[Edit tracking data]
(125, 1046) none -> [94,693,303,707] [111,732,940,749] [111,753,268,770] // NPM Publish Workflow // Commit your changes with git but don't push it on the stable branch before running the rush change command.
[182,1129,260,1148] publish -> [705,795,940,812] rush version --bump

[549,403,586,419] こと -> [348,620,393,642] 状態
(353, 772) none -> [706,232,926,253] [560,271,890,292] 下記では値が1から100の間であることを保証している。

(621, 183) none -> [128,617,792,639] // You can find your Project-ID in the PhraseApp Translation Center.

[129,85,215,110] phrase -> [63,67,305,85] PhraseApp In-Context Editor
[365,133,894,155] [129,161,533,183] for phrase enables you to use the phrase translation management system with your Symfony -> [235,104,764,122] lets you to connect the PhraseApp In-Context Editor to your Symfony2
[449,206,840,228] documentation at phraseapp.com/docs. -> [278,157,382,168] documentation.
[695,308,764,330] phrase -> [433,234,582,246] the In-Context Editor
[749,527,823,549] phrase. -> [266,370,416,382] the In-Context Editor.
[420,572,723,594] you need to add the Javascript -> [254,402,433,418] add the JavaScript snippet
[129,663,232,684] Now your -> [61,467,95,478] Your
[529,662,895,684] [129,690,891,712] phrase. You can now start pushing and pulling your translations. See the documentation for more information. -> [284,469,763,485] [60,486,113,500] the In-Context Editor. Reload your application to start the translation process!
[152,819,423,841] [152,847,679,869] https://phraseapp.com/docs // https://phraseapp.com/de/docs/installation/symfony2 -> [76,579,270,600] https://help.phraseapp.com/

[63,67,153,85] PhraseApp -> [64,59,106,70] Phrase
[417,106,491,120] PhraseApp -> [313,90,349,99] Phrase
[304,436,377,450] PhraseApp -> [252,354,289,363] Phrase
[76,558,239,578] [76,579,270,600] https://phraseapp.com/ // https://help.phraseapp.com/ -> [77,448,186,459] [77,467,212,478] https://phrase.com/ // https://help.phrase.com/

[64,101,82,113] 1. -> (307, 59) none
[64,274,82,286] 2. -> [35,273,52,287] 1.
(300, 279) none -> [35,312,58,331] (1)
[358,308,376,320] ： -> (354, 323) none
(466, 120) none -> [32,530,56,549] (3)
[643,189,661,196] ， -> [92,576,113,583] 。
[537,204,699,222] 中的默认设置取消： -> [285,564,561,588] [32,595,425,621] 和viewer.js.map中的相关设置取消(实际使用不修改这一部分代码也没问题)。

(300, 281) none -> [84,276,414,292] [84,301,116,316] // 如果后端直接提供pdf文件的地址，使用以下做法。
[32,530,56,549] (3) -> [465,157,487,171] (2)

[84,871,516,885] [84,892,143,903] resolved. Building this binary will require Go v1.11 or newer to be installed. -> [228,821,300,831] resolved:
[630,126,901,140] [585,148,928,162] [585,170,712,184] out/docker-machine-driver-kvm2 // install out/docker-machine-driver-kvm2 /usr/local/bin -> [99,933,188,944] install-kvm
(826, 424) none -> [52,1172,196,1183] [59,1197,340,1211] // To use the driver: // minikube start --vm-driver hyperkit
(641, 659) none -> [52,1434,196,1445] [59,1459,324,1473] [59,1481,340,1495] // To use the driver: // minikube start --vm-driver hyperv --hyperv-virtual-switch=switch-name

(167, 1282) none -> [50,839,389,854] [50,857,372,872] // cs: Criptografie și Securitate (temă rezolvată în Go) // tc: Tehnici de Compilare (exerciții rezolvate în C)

Problem: What is asked for is an exact copy of the lines above from the one containing "(353, 772) none" through the one containing "[365,133,894,155] [129,161,533,183] for", and only those.

Task answer:
(353, 772) none -> [706,232,926,253] [560,271,890,292] 下記では値が1から100の間であることを保証している。

(621, 183) none -> [128,617,792,639] // You can find your Project-ID in the PhraseApp Translation Center.

[129,85,215,110] phrase -> [63,67,305,85] PhraseApp In-Context Editor
[365,133,894,155] [129,161,533,183] for phrase enables you to use the phrase translation management system with your Symfony -> [235,104,764,122] lets you to connect the PhraseApp In-Context Editor to your Symfony2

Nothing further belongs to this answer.